Examples
Real-world examples of using backoff in production.
HTTP/API Calls
Basic API Retry
import backoff
import requests
@backoff.on_exception(backoff.expo,
requests.exceptions.RequestException,
max_time=60)
def fetch_data(url):
response = requests.get(url)
response.raise_for_status()
return response.json()
Rate Limiting with Retry-After
@backoff.on_predicate(
backoff.runtime,
predicate=lambda r: r.status_code == 429,
value=lambda r: int(r.headers.get("Retry-After", 1)),
jitter=None,
max_tries=10
)
def rate_limited_api_call(endpoint):
return requests.get(endpoint)
Conditional Retry on Status Codes
def should_retry(response):
# Retry on 5xx and 429, but not 4xx
return response.status_code >= 500 or response.status_code == 429
@backoff.on_predicate(
backoff.expo,
should_retry,
max_time=120
)
def resilient_api_call(url):
response = requests.get(url)
if 400 <= response.status_code < 500 and response.status_code != 429:
response.raise_for_status() # Don't retry client errors
return response
Database Operations
Connection Retry
import sqlalchemy
from sqlalchemy.exc import OperationalError, TimeoutError
@backoff.on_exception(
backoff.expo,
(OperationalError, TimeoutError),
max_tries=5,
max_time=30
)
def connect_to_database(connection_string):
engine = sqlalchemy.create_engine(connection_string)
connection = engine.connect()
return connection
Transaction Retry with Deadlock Handling
from sqlalchemy.exc import DBAPIError
def is_deadlock(e):
"""Check if exception is a deadlock"""
if isinstance(e, DBAPIError):
return "deadlock" in str(e).lower()
return False
@backoff.on_exception(
backoff.expo,
DBAPIError,
giveup=lambda e: not is_deadlock(e),
max_tries=3
)
def execute_transaction(session, operation):
try:
result = operation(session)
session.commit()
return result
except Exception:
session.rollback()
raise
Async/Await
Async HTTP Client
import aiohttp
import backoff
@backoff.on_exception(
backoff.expo,
aiohttp.ClientError,
max_time=60
)
async def fetch_async(url):
async with aiohttp.ClientSession() as session:
async with session.get(url) as response:
return await response.json()
Async Database Operations
import asyncpg
@backoff.on_exception(
backoff.expo,
asyncpg.PostgresError,
max_tries=5
)
async def query_async(pool, query):
async with pool.acquire() as conn:
return await conn.fetch(query)
Multiple Async Tasks with Individual Retries
@backoff.on_exception(backoff.expo, aiohttp.ClientError, max_tries=3)

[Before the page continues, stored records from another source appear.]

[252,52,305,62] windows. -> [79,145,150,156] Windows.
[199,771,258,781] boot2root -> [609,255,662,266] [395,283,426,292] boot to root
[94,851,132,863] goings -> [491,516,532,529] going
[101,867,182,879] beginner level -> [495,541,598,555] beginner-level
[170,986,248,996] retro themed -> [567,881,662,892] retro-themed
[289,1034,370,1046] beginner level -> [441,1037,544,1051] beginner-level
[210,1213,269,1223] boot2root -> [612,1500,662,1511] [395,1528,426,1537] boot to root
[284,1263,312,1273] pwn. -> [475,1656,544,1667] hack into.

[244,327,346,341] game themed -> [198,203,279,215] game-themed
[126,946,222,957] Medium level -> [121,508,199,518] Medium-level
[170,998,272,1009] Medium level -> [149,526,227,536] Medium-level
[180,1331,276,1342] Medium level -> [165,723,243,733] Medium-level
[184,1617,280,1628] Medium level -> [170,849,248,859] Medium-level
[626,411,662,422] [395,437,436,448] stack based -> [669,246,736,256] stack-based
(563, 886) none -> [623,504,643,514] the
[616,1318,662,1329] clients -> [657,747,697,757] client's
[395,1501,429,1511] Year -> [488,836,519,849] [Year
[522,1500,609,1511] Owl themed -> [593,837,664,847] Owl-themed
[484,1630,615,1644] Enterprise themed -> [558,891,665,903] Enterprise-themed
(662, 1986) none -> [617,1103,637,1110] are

async def fetch_with_retry(session, url):
async with session.get(url) as response:
return await response.json()
async def fetch_all(urls):
async with aiohttp.ClientSession() as session:
tasks = [fetch_with_retry(session, url) for url in urls]
return await asyncio.gather(*tasks, return_exceptions=True)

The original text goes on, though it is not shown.